══ TASK INPUTS

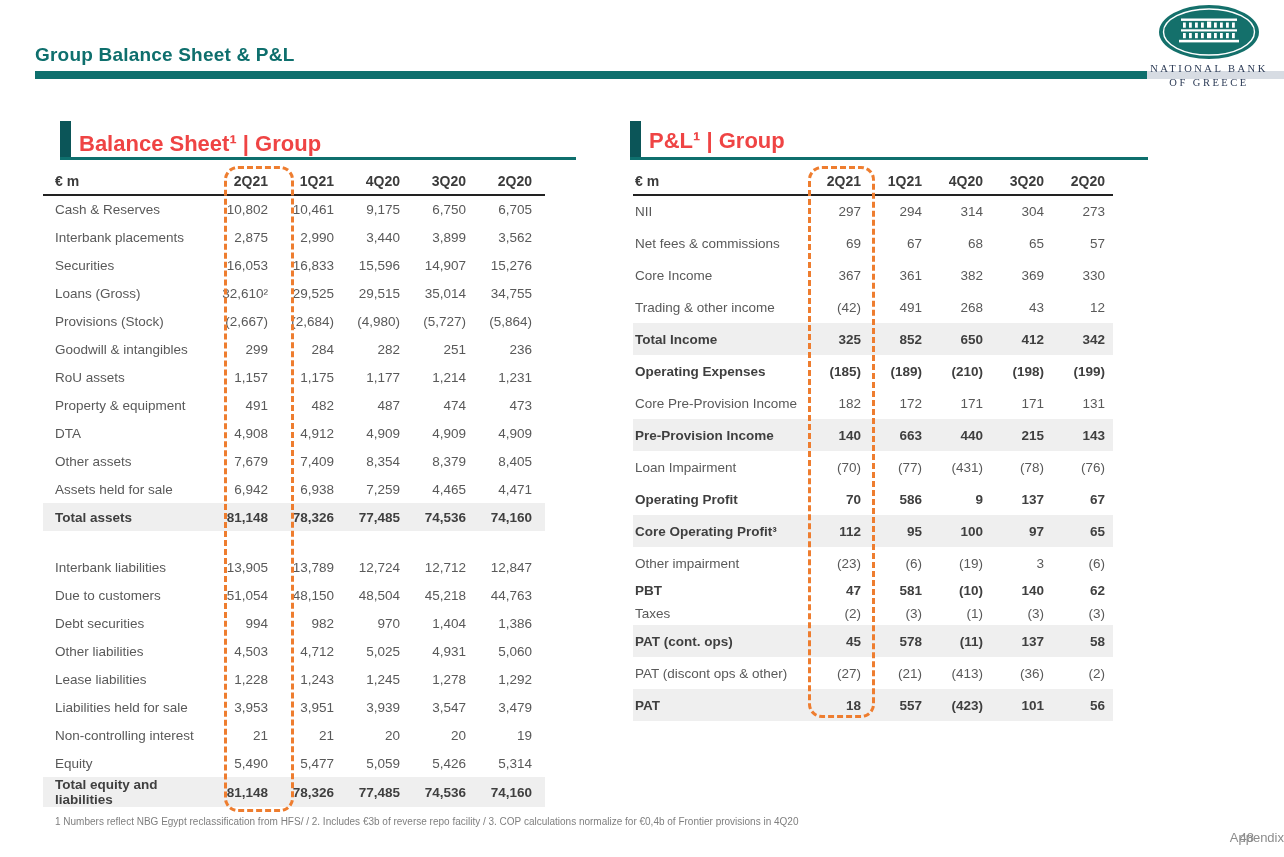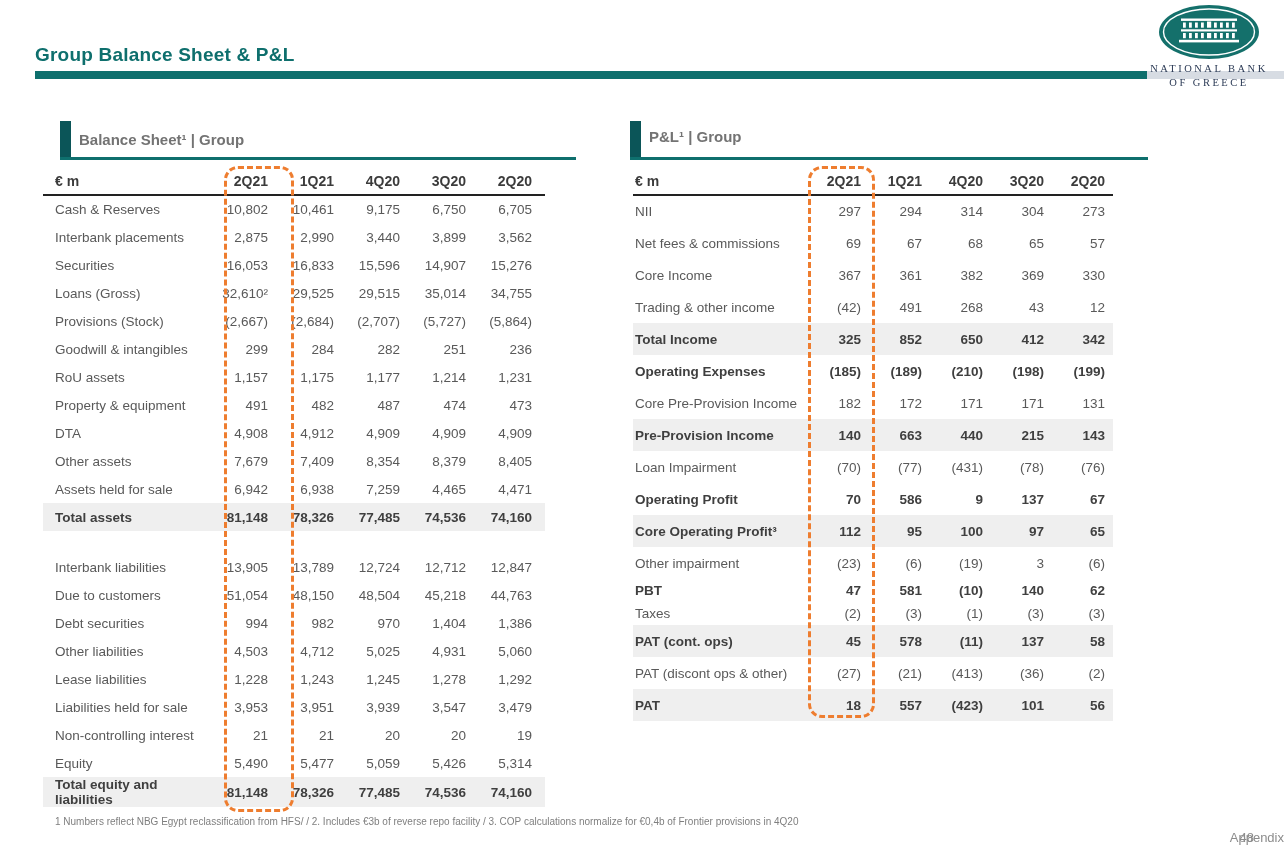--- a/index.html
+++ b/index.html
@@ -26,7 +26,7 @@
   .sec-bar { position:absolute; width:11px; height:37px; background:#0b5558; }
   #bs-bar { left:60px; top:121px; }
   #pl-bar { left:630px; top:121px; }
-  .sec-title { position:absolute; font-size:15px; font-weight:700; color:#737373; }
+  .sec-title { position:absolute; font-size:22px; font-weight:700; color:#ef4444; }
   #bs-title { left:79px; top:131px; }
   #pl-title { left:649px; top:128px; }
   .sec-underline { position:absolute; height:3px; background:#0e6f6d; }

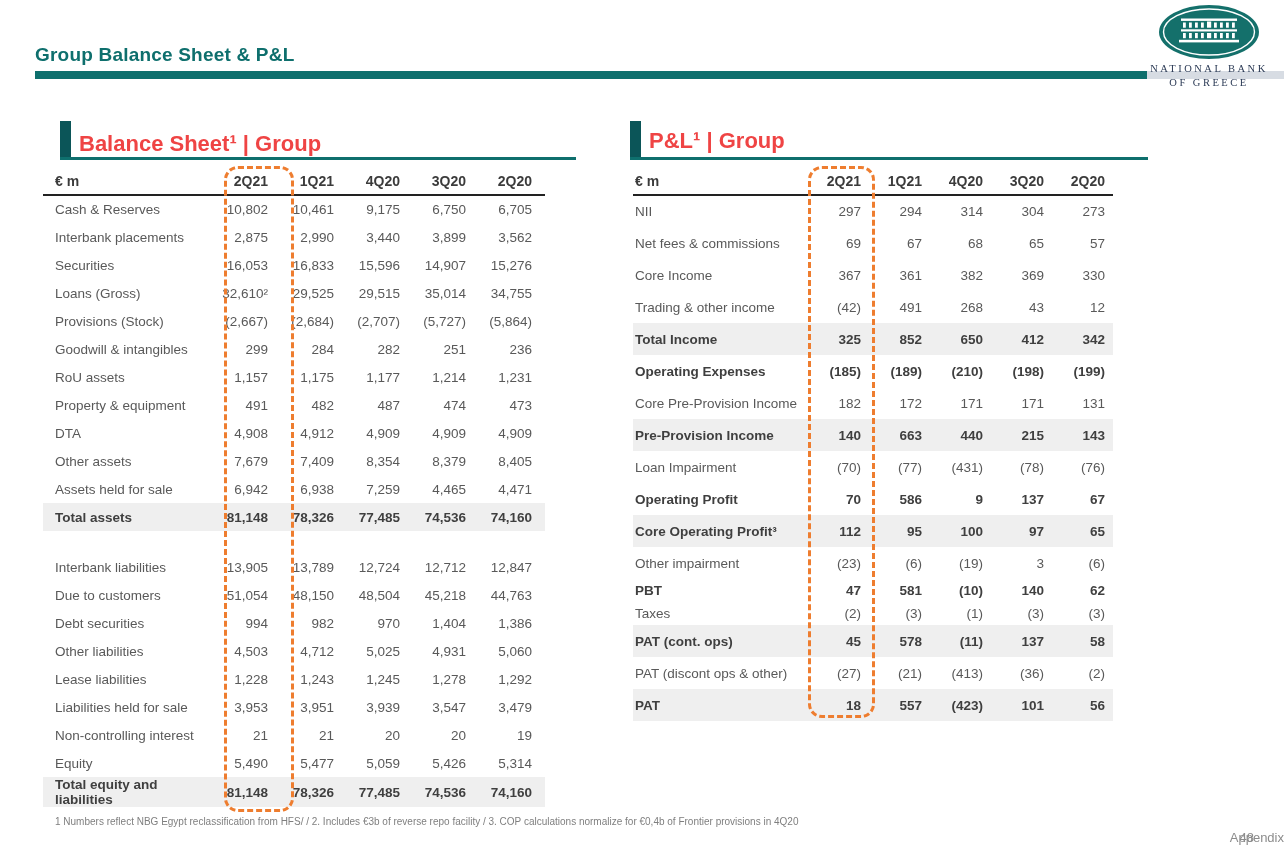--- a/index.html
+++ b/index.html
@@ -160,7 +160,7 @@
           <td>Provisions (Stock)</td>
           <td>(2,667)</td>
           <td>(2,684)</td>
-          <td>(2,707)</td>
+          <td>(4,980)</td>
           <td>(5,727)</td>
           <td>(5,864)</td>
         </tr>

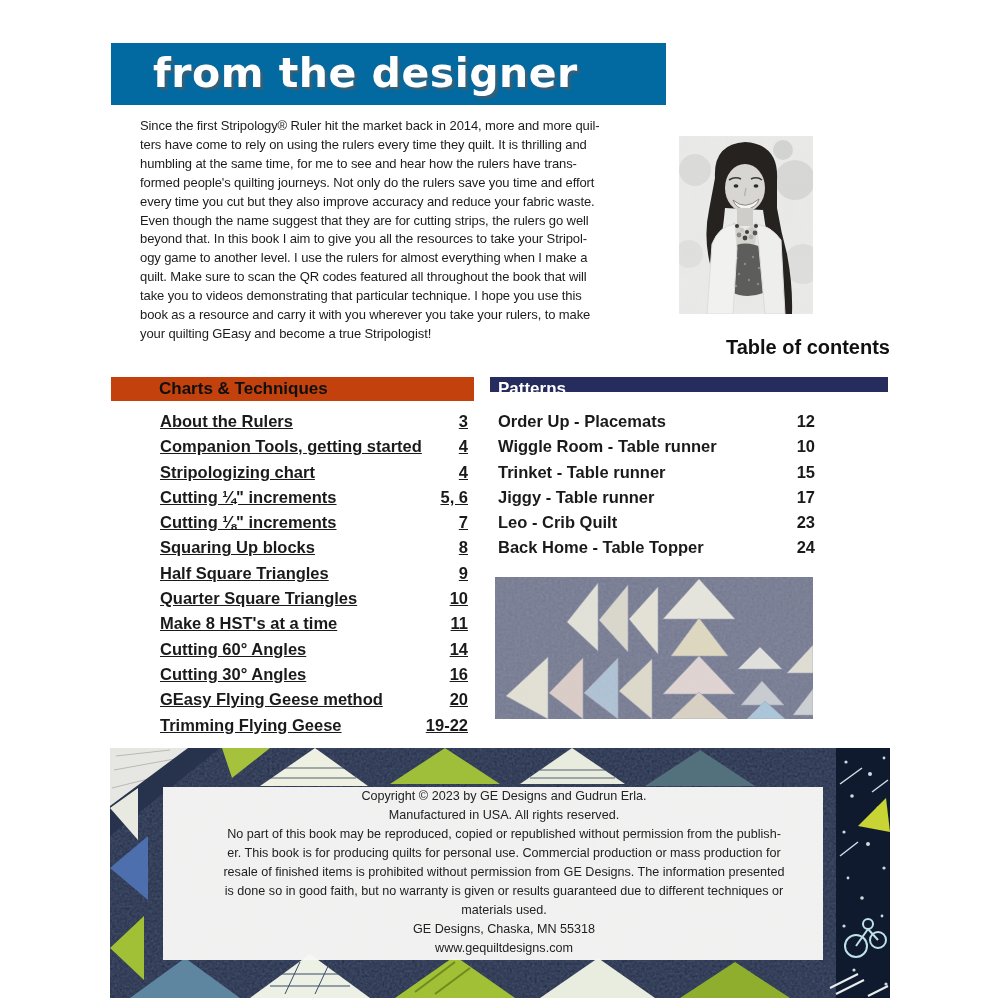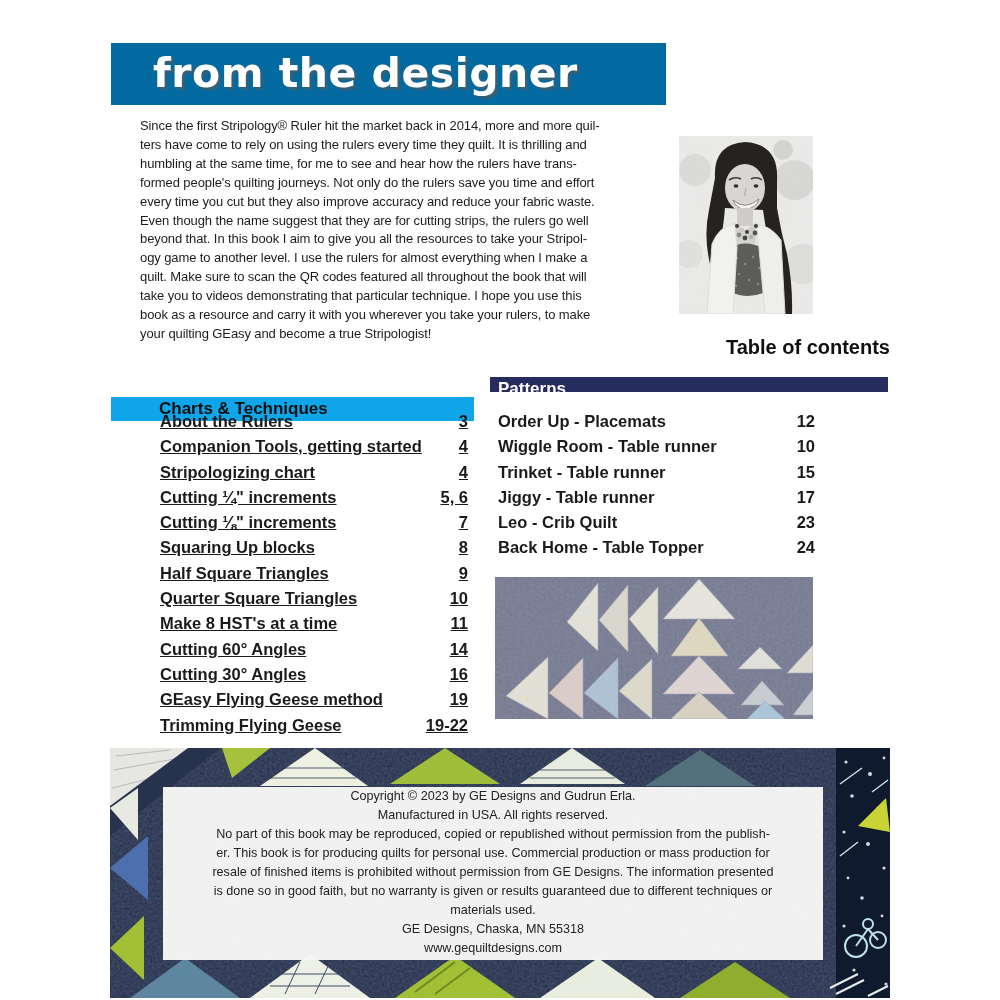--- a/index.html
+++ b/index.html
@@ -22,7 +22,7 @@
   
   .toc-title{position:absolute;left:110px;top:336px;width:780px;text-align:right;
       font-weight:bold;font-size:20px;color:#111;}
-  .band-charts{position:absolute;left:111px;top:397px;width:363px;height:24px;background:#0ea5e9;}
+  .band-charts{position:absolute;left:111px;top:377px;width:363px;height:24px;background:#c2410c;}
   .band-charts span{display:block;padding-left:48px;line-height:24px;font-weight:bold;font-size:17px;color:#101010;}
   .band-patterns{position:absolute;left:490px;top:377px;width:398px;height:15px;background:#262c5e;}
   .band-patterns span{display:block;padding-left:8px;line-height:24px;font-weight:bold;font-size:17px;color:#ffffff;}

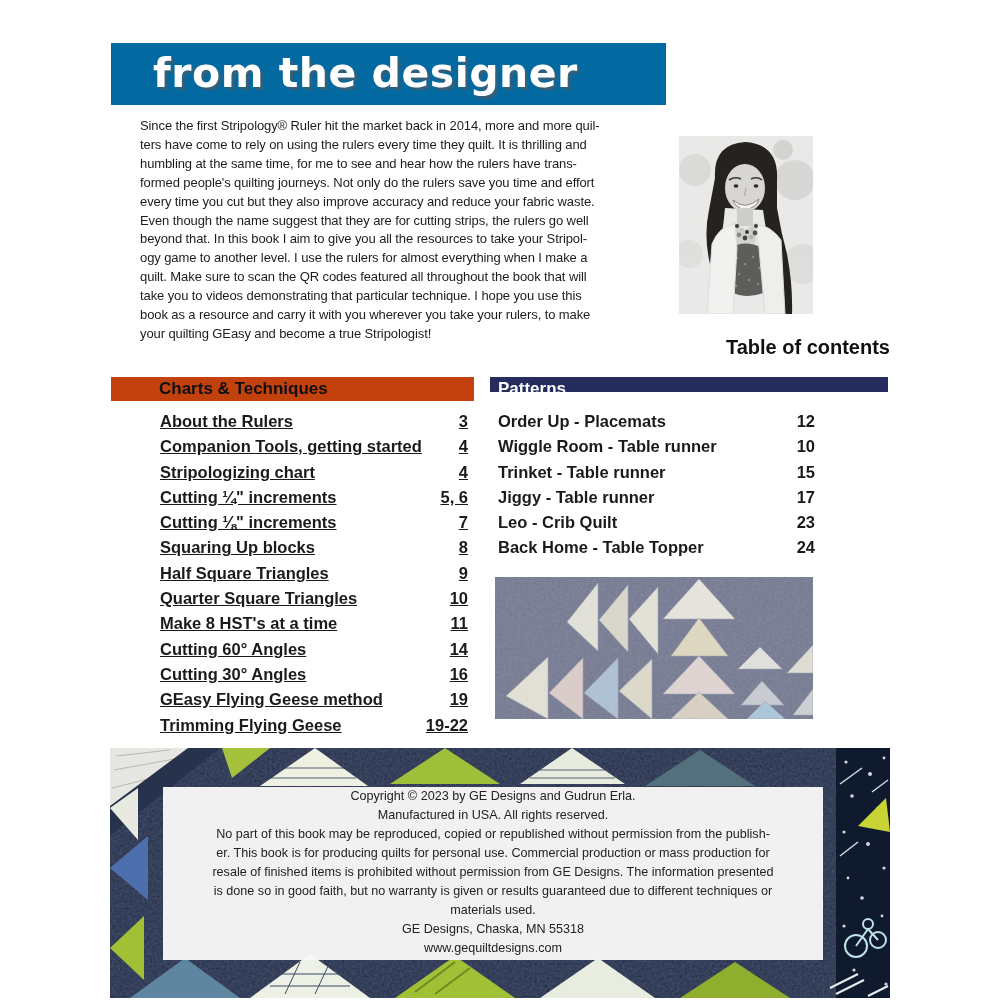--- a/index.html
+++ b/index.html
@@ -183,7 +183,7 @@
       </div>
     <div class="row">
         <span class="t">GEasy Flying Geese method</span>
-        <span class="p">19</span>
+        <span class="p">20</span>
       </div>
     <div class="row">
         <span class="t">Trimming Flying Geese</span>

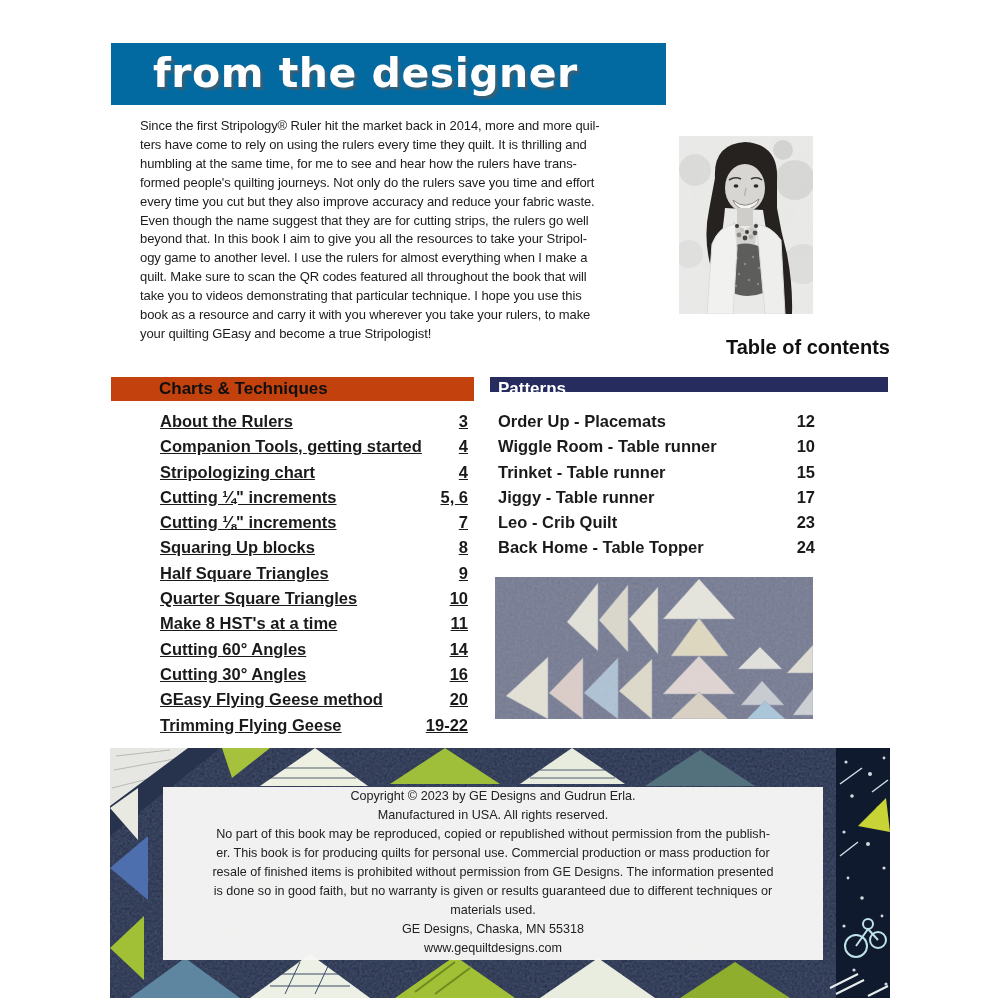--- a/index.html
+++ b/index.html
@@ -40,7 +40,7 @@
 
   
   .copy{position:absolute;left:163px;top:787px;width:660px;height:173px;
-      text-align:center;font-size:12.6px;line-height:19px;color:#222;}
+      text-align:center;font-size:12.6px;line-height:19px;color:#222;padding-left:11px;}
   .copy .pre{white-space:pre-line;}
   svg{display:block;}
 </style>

════

_EXERCISE PROMPT_
Your answer must be the number of lines above that contain the word "left", stated alone.

_YOUR SOLUTION_
12